En second lieu, un bouleversement stratégique est à l’œuvre et il faut en voir aussi bien les réalités que les conséquences. Nous voyons d’abord le retour de la guerre imposée. Dans une armée, agir dans une situation de guerre imposée change radicalement la manière de voir les choses. Si les opérations menées par la France ont pu être complexes, il existait une capacité relative de l’État et des autorités militaires françaises à réguler le tempo de l’engagement sans que cela se traduise par une défaite sur le terrain. Cependant, en rupture avec les opérations de maintien de la paix, l’engagement en Afghanistan a marqué le retour d’adversaires dont l’objectif est de nous tuer. Cela nous mène à un second point qui est le changement de paradigme opérationnel. Il est accompagné d’un changement d’échelle en ce qui concerne les opérations qui étaient auparavant de l’ordre du bataillon, de quelques bâtiments ou appareils. Aujourd’hui des centaines de milliers d’hommes sont impliqués en Ukraine. Une opération concernant des corps d’armée se dirige d’une toute autre façon et cela a été cruellement rappelé aux Ukrainiens qui ont eu du mal à maîtriser la mobilisation à grande échelle au cours de l’offensive. Pour faire face, l’entraînement interarmées est essentiel ainsi que la préparation dans le domaine capacitaire puisque le changement d’échelle se traduit de manière visible dans la consommation de munitions ainsi que les pertes humaines.
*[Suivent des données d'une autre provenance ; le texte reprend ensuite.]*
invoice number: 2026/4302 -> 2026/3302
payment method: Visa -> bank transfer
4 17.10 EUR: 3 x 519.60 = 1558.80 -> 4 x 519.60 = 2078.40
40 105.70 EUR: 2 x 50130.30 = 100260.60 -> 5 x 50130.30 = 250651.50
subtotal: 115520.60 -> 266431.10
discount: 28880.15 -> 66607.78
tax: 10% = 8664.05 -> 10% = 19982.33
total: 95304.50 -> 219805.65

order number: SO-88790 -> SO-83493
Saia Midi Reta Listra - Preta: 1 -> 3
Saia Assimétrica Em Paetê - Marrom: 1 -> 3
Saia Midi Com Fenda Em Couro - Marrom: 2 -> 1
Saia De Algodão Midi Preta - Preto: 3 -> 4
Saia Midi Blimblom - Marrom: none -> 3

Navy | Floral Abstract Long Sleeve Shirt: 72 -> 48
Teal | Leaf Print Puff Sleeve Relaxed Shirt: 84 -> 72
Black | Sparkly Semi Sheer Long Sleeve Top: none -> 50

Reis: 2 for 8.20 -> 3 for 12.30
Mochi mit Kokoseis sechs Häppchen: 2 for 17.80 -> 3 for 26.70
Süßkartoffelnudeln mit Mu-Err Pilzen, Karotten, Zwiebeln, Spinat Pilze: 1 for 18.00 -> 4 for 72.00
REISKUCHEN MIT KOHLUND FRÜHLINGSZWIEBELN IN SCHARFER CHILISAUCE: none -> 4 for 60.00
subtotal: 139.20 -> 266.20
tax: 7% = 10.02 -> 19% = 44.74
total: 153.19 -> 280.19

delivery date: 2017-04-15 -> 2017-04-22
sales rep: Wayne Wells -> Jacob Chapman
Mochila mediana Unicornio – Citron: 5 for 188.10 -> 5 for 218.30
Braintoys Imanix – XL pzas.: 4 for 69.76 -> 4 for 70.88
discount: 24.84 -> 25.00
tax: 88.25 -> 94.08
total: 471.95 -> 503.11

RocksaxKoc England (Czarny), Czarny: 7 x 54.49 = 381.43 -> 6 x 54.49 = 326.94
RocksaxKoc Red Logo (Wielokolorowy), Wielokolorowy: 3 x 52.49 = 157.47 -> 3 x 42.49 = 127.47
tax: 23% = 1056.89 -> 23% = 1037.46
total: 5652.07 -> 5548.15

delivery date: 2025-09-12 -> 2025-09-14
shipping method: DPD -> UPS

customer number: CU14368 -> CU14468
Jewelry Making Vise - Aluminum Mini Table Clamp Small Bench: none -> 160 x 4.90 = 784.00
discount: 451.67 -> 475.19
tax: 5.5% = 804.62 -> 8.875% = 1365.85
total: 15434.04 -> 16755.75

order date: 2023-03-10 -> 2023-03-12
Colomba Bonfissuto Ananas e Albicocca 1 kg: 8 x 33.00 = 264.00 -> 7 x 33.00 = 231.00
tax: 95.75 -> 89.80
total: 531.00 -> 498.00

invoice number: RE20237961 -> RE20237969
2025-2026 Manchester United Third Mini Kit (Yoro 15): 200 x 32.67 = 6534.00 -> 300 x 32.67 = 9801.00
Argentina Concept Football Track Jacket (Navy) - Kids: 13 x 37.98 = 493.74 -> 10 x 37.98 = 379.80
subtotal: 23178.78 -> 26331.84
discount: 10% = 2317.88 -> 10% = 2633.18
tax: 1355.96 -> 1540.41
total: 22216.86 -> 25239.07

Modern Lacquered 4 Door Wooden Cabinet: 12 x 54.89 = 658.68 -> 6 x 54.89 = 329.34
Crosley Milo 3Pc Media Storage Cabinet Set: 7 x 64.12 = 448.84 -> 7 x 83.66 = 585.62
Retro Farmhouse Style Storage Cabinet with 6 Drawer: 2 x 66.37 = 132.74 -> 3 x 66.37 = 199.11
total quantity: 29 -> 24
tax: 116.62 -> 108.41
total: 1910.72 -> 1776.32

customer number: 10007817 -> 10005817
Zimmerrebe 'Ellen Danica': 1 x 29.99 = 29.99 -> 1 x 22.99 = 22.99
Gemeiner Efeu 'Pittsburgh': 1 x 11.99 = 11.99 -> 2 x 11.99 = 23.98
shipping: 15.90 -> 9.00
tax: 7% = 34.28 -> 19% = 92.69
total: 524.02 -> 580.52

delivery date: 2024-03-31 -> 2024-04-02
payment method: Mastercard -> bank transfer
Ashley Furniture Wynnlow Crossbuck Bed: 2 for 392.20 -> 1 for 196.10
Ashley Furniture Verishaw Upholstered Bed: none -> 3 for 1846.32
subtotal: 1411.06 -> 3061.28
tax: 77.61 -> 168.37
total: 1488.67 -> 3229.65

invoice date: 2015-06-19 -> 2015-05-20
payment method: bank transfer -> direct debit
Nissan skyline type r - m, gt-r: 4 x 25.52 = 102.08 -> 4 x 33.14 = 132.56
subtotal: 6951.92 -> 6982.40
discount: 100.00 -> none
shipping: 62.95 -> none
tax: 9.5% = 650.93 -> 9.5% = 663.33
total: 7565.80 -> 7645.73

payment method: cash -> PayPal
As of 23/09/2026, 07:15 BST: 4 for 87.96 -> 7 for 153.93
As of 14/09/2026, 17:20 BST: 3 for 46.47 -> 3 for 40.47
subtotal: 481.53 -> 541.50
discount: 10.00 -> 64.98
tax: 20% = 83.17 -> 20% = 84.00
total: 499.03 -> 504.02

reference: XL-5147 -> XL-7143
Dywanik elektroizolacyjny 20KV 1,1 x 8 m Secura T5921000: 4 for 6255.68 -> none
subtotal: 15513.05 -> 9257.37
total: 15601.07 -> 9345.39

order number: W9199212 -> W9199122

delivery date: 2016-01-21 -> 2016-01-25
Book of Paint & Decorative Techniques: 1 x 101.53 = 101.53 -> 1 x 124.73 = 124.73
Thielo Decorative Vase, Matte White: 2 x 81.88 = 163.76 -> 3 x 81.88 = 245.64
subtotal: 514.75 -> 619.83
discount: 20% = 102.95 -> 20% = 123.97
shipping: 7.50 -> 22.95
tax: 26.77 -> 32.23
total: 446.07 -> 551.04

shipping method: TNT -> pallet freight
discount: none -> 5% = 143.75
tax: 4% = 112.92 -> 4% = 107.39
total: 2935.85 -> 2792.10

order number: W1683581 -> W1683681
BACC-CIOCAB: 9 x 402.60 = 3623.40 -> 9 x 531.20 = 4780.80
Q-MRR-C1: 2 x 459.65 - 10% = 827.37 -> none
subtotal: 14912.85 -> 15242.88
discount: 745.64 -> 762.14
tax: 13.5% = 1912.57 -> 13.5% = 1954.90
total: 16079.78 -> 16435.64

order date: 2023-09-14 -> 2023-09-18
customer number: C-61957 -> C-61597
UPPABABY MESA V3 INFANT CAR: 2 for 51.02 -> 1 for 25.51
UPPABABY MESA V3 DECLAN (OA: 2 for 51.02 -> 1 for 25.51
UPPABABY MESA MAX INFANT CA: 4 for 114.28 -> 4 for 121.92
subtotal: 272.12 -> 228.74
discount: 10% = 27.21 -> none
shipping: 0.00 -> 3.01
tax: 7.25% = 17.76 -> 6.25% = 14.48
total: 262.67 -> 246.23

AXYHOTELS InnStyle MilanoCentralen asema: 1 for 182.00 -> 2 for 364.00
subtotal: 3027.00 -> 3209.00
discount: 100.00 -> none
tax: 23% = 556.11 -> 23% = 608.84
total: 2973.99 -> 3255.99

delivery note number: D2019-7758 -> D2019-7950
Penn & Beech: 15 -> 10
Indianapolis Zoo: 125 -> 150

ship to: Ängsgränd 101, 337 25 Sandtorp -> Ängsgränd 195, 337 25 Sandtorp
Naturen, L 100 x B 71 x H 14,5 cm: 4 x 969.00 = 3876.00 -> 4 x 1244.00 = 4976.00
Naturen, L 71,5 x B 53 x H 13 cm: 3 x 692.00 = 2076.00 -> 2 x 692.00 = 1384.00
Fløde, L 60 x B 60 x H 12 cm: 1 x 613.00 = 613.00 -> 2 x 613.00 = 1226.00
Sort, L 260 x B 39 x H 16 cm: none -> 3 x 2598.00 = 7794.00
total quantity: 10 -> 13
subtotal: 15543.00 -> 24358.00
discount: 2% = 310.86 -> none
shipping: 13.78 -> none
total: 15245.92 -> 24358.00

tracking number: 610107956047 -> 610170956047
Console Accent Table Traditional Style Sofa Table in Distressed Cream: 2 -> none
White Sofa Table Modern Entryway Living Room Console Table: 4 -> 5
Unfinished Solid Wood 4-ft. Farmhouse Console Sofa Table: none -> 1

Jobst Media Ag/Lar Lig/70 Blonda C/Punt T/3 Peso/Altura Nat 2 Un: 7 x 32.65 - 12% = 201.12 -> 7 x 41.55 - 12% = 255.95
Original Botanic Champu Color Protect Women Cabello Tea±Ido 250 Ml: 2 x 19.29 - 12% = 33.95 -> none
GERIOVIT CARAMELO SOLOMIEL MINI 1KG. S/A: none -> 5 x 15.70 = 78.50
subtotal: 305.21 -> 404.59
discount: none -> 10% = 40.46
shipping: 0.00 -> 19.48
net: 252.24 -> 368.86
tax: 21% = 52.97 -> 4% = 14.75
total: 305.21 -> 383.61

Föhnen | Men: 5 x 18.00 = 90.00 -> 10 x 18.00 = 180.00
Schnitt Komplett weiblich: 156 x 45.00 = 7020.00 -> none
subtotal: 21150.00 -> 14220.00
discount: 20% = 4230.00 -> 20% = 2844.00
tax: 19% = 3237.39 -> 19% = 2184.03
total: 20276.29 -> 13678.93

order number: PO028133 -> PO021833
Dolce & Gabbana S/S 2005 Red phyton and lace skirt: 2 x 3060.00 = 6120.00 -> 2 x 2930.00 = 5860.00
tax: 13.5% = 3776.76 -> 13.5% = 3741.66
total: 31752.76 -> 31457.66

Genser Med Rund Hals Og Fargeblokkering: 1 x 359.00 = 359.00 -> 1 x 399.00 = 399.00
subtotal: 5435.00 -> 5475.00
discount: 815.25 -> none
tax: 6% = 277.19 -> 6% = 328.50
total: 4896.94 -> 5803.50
Par ailleurs, sur le théâtre, ce changement de paradigme se traduit également par la fin du confort opérationnel. Nous devons désormais être préparé à la contestation simultanée de tous les milieux alors que par exemple au Sahel, seul l’espace terrestre nous était contesté. Vouloir acquérir et conserver la supériorité sur un milieu devient désormais probablement illusoire et contre le principe d’économie des forces.

Tout ceci demande d’adapter profondément notre système unitaire. Cela demande également une adaptation au niveau civil. Non seulement par les industriels mais encore par une implication sociale et une implication des mentalités. Nous voyons bien aujourd’hui que si l’armée ukrainienne est capable de résister à l’armée russe c’est aussi parce qu’ils sentent que la nation est derrière eux.

En dernier lieu, la réponse des armées face à ces enjeux multiples se regroupe sous divers axes. Premièrement l’héritage et l’ambition, deuxièmement l’exercice de la souveraineté, troisièmement la gestion de la singularité française, en particulier sur le plan nucléaire car la dissuasion est au cœur de notre stratégie de défense et quatrièmement le soutien de la logique de défense collective de l’Europe en étant capable de peser. En somme, l’ambition pour les armées est de gagner la guerre avant la guerre tout en étant apte à s’engager dans un affrontement de haute intensité par souci de cohérence et de crédibilité. En effet dans une guerre imposée, il faut avoir une construction cohérente en fond qui permet le maintien en condition opérationnelle, la possession de munition et l’entraînement par les hommes. Pour cela il faut agir avec les autres. Tout ceci ne fonctionnera que grâce à la détermination et l’abnégation ici saluée, d’hommes et de femmes engagés au service de la France.